Consider two stories that do not, on the face of it, have much to do with one another but which I, in the manner of an Adam Curtis documentary, intend to demonstrate are actually about the same thing after all.
Firstly, figures published recently revealed that, between 2010 and 2022, the UK’s fertility rate had fallen by nearly 19 per cent, faster than in any other G7 country. The final year of that period saw the number of births in England and Wales drop to its lowest level in 20 years. You don’t have to be a pro-natalist to worry this might have some negative effects, for example setting the country up for a demographic time bomb as the number of pensioners increases relative to those of working age.
The think tank that produced the figures blamed austerity, and its impact on wages and welfare, but it’s called the Centre for Progressive Policy so they would, wouldn’t they? Other explanations proposed by those with other policy priorities have included the depressive effect of climate breakdown, changing gender roles or the lack of affordable childcare. Depending on your politics, you may find some of these arguments more convincing than others.
The second story, dating from the week before, is that Amy Lamé was to quit as London’s “night czar” after eight years in the post. Few seemed to mourn: it’s a few years now since such matters have concerned me, but a popular opinion these days seems to be that London’s nightlife these days is terrible, with things closing comically early, nowhere you can plausibly bar hop and everything costing a fortune. The night czar – an awkward title obviously chosen only because “night mayor” sounded silly – no doubt had limited powers at her disposal to stop this rot. Nonetheless, the very visible decline on Lamé’s watch meant raised eyebrows aplenty about her ever escalating salary, which hit £132,846. What exactly was it for?
These stories may seem unconnected – but both have their roots, ultimately, in the sheer cost of physical space. One of the more convincing explanations for the fertility bust is the fact you can’t have kids without enough rooms to put them in and a measure of confidence you won’t be turfed out on a whim: with the housing market in its current state, those things are hard to access. In the same way, the sheer price of physical space in London means it costs more to run a bar or a club. That pushes prices up, which pushes customer numbers down, and means those residents who are paying a fortune for nearby flats are likely to be whinier about the noise to boot.
There’s another way in which these things are actually one story. Bring up either – the nightlife is bad, I can’t afford to have children here! – and sooner rather than later you’re likely to bang into the same response: Why on Earth are all you people still living in London? Why not instead head for any of the other fine cities this country has to offer, where you might be able to buy a house and not everything shuts at 11? “I live in one,” they’ll say. “It’s great.”
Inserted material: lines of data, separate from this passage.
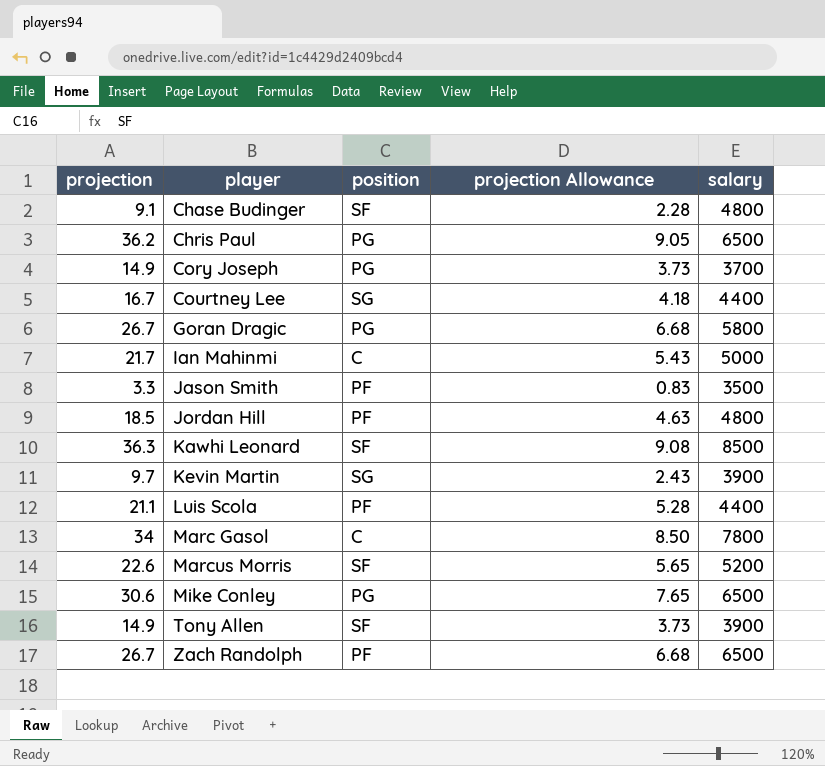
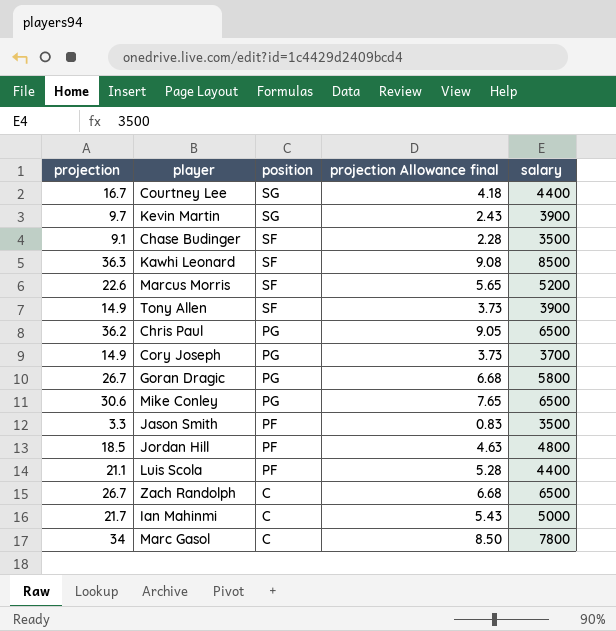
row order: player ascending -> position descending
column name: projection Allowance -> projection Allowance final
Chase Budinger | salary: 4800 -> 3500
Zach Randolph | position: PF -> C

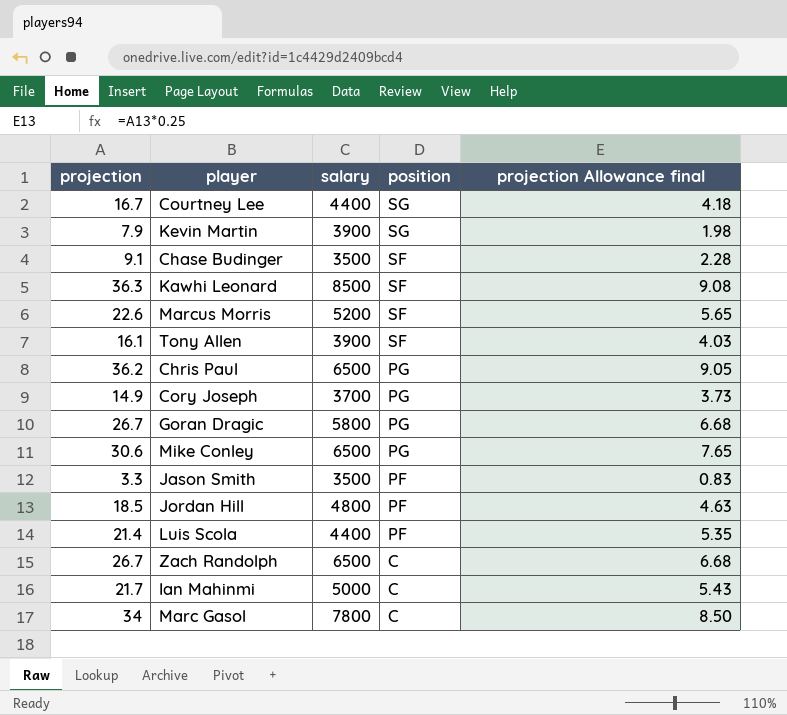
column salary | position: 5 -> 3
Kevin Martin | projection: 9.7 -> 7.9
Kevin Martin | projection Allowance final: 2.43 -> 1.98
Tony Allen | projection: 14.9 -> 16.1
Tony Allen | projection Allowance final: 3.73 -> 4.03
Luis Scola | projection: 21.1 -> 21.4
Luis Scola | projection Allowance final: 5.28 -> 5.35

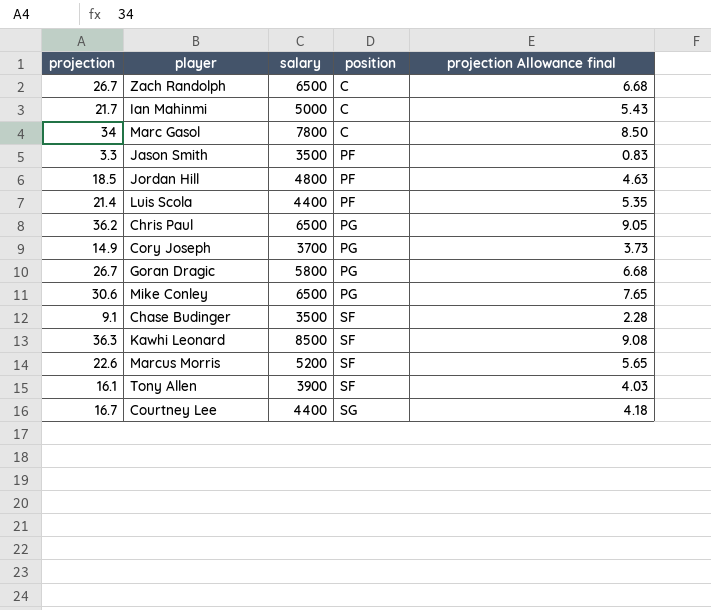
row order: position descending -> position ascending
row Kevin Martin: 7.9 | 3900 | SG | 1.98 -> none

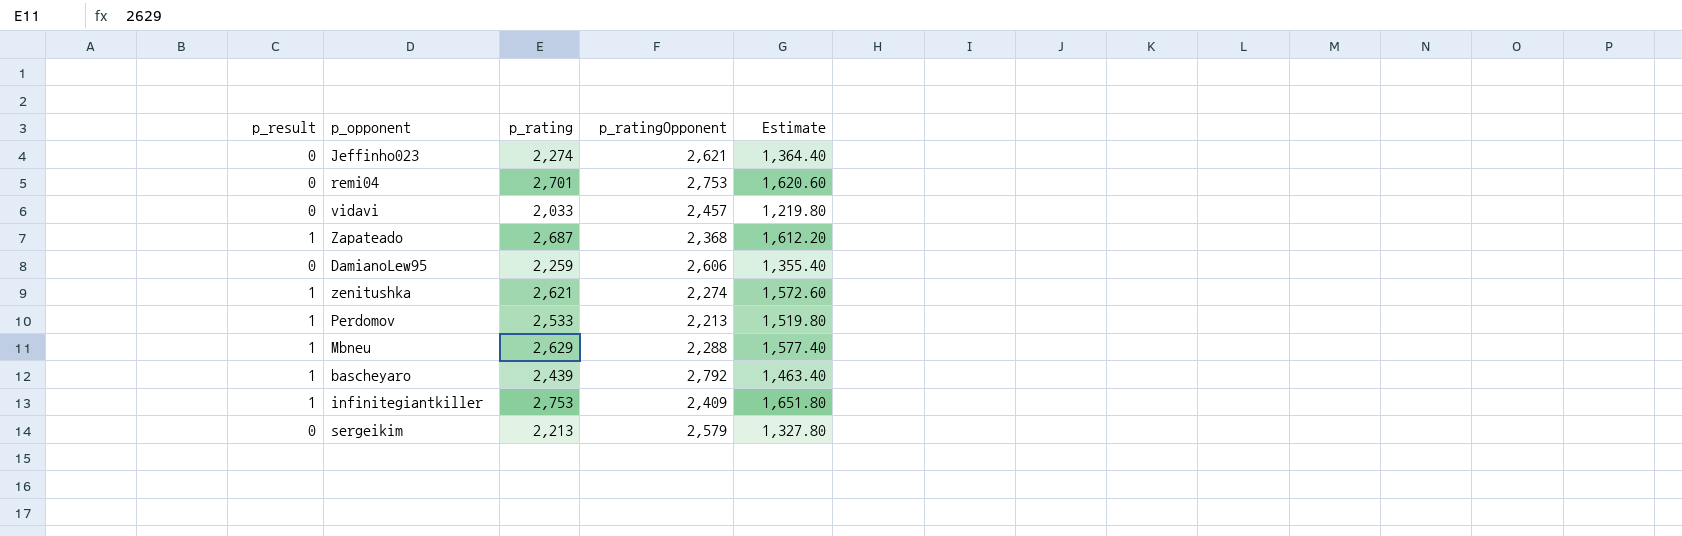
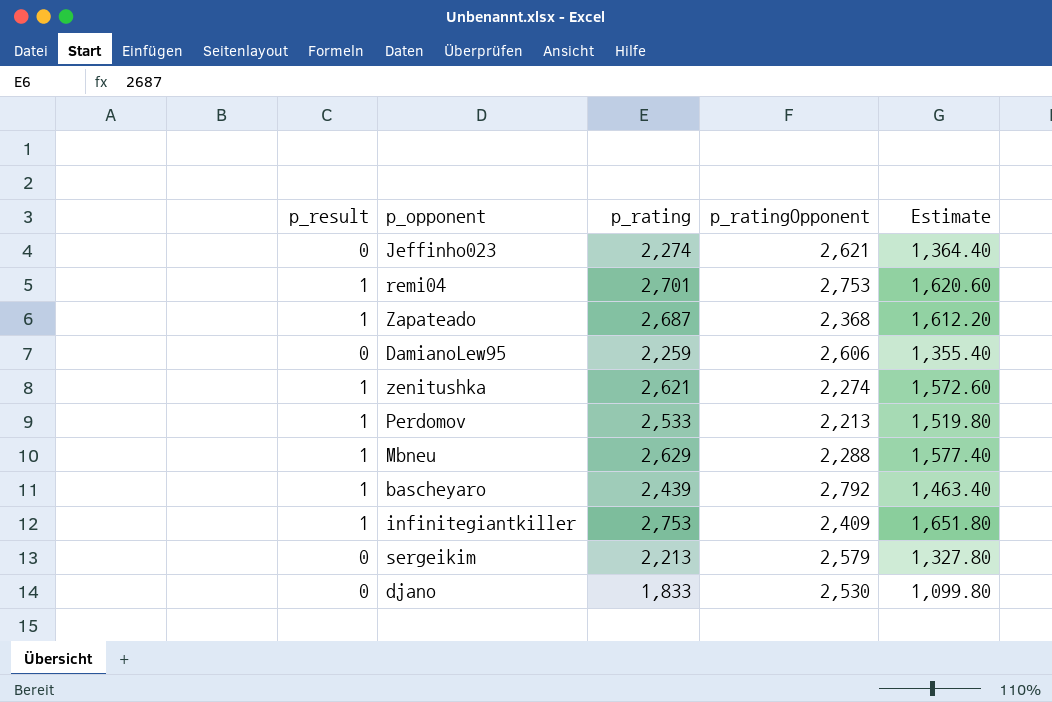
row vidavi: 0 | 2,033 | 2,457 | 1,219.80 -> none
remi04 | p_result: 0 -> 1
row djano: none -> 0 | 1,833 | 2,530 | 1,099.80

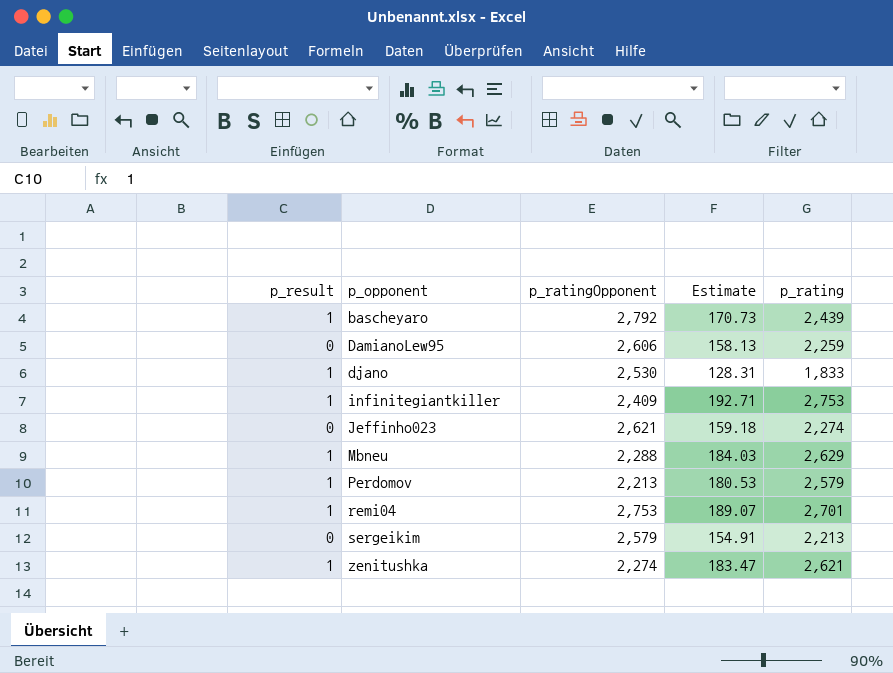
row order: none -> p_opponent ascending
column Estimate | formula: [p_rating] * 0.6 -> [p_rating] * 0.07
column p_rating | position: 3 -> 5
row Zapateado: 1 | 2,687 | 2,368 | 1,612.20 -> none
djano | p_result: 0 -> 1
Perdomov | p_rating: 2,533 -> 2,579

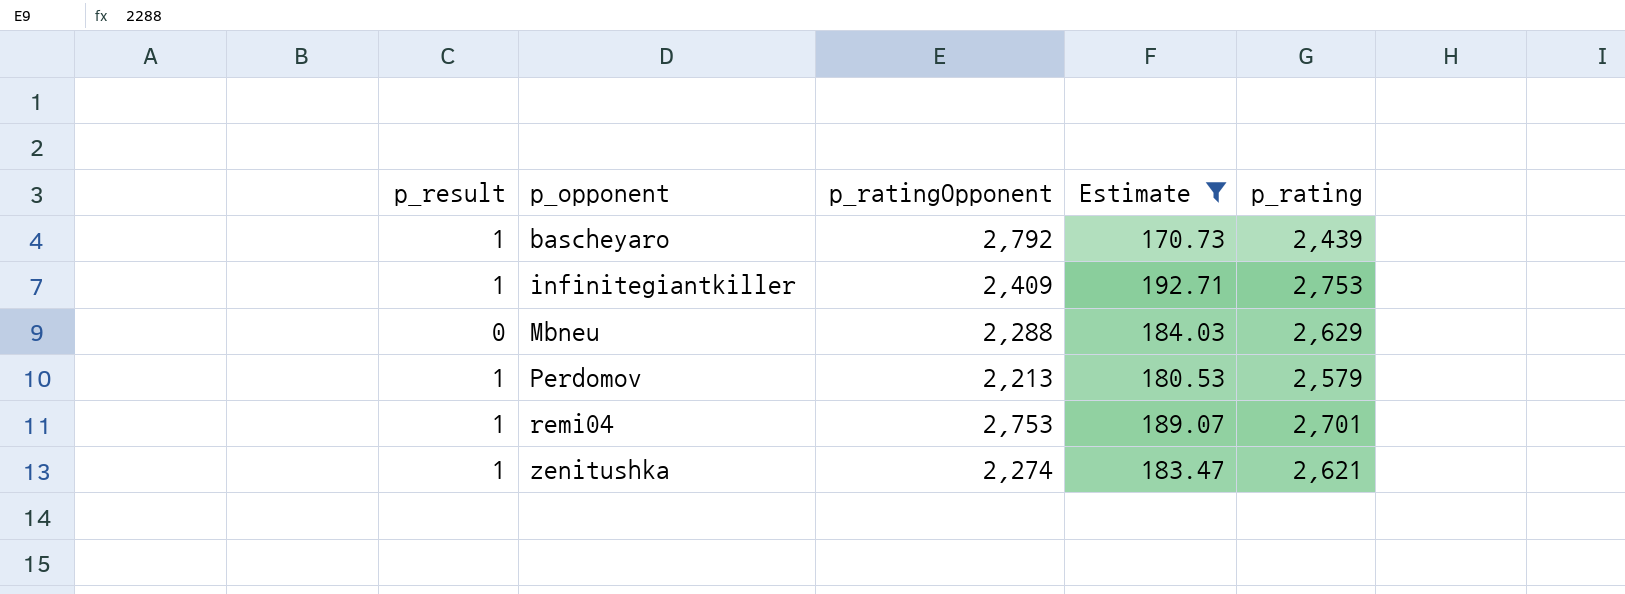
filter: none -> Estimate >= 170.73
Mbneu | p_result: 1 -> 0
The people who ask this are annoying, and would also, I suspect, not actually be pleased to see thousands of London émigrés showing up on their doorstep. But it is nonetheless a good question: Why haven’t those priced out of London and the other expensive bits of the south taken their skills and their ambitions elsewhere and started to close the north-south divide? Why has a feedback loop never kicked in?
As it happens, there are many reasons why people who can’t really afford it still insist on living in expensive places like London (or Oxford or Cambridge or Brighton or-). For some, it’s because they grew up in those places, their social links are there, and they are understandably a bit pissed off at being priced out. For others it’s because they are doing jobs which aren’t that well-paid, but which cities still need to function, and it’s simply not realistic to expect them all to commute in from Darlington. (I’m not going to link to the guy whose comment I’m referencing here, because he was a civilian not a politician, but honestly!)
For many, though, the answer is the same as it ever was: it’s the economy, stupid. The high value service industries in which Britain now specialises require less physical space than manufacturing, and so tend to cluster. It’s plausible that serious problems recruiting or retaining staff could cause some of them to rethink and up sticks, but that’s obviously a more complicated matter for a firm or an industry than an individual, and it mostly hasn’t happened yet.
And so, in many sectors that suck in thousands of graduates each year – government, media, finance, tech – building a career still means moving to London. It doesn’t matter that they’re never gonna be about to buy a house and have a family here, or that there aren’t even any good bars to go to to bemoan the fact. This is where the jobs are, so this is where they go.
This is, of course, a sub-ideal way to run a country, but changing it is in no way in young people’s gift. If it were, one suspects, more of them might have given up on this town years ago.